AstraZeneca’s Alexion Buys Pfizer Gene Therapies for Rare Diseases

Alexion, AstraZeneca’s rare disease subsidiary, is acquiring a portfolio of preclinical gene therapy programs from Pfizer. The deal will bring a number of novel adeno-associated virus (AAV) capsids to Alexion and help build on AstraZeneca’s capabilities in genomic medicine.

Under the agreement, Alexion will purchase and license the assets of Pfizer’s early-stage rare disease gene therapy portfolio for a total of up to $1 billion, plus tiered royalties on sales.
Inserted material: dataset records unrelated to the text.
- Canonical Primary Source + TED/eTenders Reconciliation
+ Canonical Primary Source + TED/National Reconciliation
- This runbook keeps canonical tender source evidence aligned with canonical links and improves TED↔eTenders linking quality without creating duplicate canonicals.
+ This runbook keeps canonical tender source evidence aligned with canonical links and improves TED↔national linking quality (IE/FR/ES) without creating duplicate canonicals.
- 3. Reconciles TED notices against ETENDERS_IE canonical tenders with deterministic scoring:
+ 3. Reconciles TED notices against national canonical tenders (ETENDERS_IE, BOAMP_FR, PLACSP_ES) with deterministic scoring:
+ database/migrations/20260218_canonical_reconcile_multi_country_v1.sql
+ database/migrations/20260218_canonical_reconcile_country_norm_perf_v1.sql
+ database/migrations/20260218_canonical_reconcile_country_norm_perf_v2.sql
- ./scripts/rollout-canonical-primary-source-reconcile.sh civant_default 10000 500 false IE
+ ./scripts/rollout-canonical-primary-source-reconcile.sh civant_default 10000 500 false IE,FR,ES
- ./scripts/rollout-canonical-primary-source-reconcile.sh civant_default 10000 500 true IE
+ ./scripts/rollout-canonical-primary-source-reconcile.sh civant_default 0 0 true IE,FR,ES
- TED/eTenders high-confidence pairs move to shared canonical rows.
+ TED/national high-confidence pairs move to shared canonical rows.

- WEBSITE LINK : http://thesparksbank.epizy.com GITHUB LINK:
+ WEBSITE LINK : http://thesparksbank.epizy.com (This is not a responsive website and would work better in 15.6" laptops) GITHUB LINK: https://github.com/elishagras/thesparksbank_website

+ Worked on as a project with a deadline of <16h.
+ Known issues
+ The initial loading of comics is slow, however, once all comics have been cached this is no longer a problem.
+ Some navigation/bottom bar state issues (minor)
Alexion plans to close the transaction in Q3 2023.

Marc Dunoyer, CEO, Alexion, AstraZeneca Rare Disease, said, “Today’s announcement represents another major step forward in Alexion and AstraZeneca’s ambition to be an industry leader in genomic medicine, which has potential to be transformative and even curative for patients with devastating diseases.”

AAV capsids are used for delivering therapeutic gene cargos for gene therapy and gene editing. In a press release AstraZeneca says, “These new resources build on Alexion and AstraZeneca’s combined capabilities in genomic medicine, recently strengthened with the acquisition of LogicBio, with the objective to develop new genetic therapies with improved safety and efficacy profiles. Additionally, Alexion will seek to welcome talent from Pfizer associated with the portfolio.”

Alexion acquired LogicBio in October of 2022. LogicBio’s proprietary GeneRide platform is a gene editing approach, while its SAAvy technology is a gene delivery capsid platform. At the time of the acquisition, Dunoyer said, “The proposed acquisition of LogicBio is a significant development for our growing research in genomic medicine.”

AstraZeneca today also announced the appointment of Sharon Barr as executive VP, BioPharmaceuticals R&D. Barr will succeed Mene Pangalos, who is retiring and will step down from his role early next year, after almost fourteen years with the company after a 35-year career.

Barr has been senior VP, Head of Research and Product Development of Alexion, AstraZeneca’s rare disease group, since 2013. She will now be responsible for discovery through to late-stage development across Cardiovascular, Renal & Metabolism and Respiratory & Immunology. She will report to CEO, Pascal Soriot and become a member of AstraZeneca’s senior executive team as of August 1.

According to the FDA, there are more than 7,000 known rare diseases, and around 80% of these are believed to be caused by a genetic mutation. Gene therapies treat or cure these diseases by addressing the malfunctioning gene. This can be done through addition, alteration, or inactivation of the gene to help the body fight the disease.

Alexion, AstraZeneca Rare Disease, is the group within AstraZeneca focused on rare diseases, created following the 2021 acquisition of Alexion Pharmaceuticals. A pioneer in rare diseases for nearly 30 years, Alexion focuses its research efforts on novel molecules and targets in the complement cascade and its development efforts on hematology, nephrology, neurology, metabolic disorders, cardiology, and ophthalmology. Alexion is headquartered in Boston, Massachusetts and has offices around the globe, serving patients in more than 50 countries.

Dunoyer said, “We look forward to continuing our work to develop enhanced platforms and technologies with broad therapeutic application while integrating best-in-class expertise to accelerate promising therapeutics into the clinic.”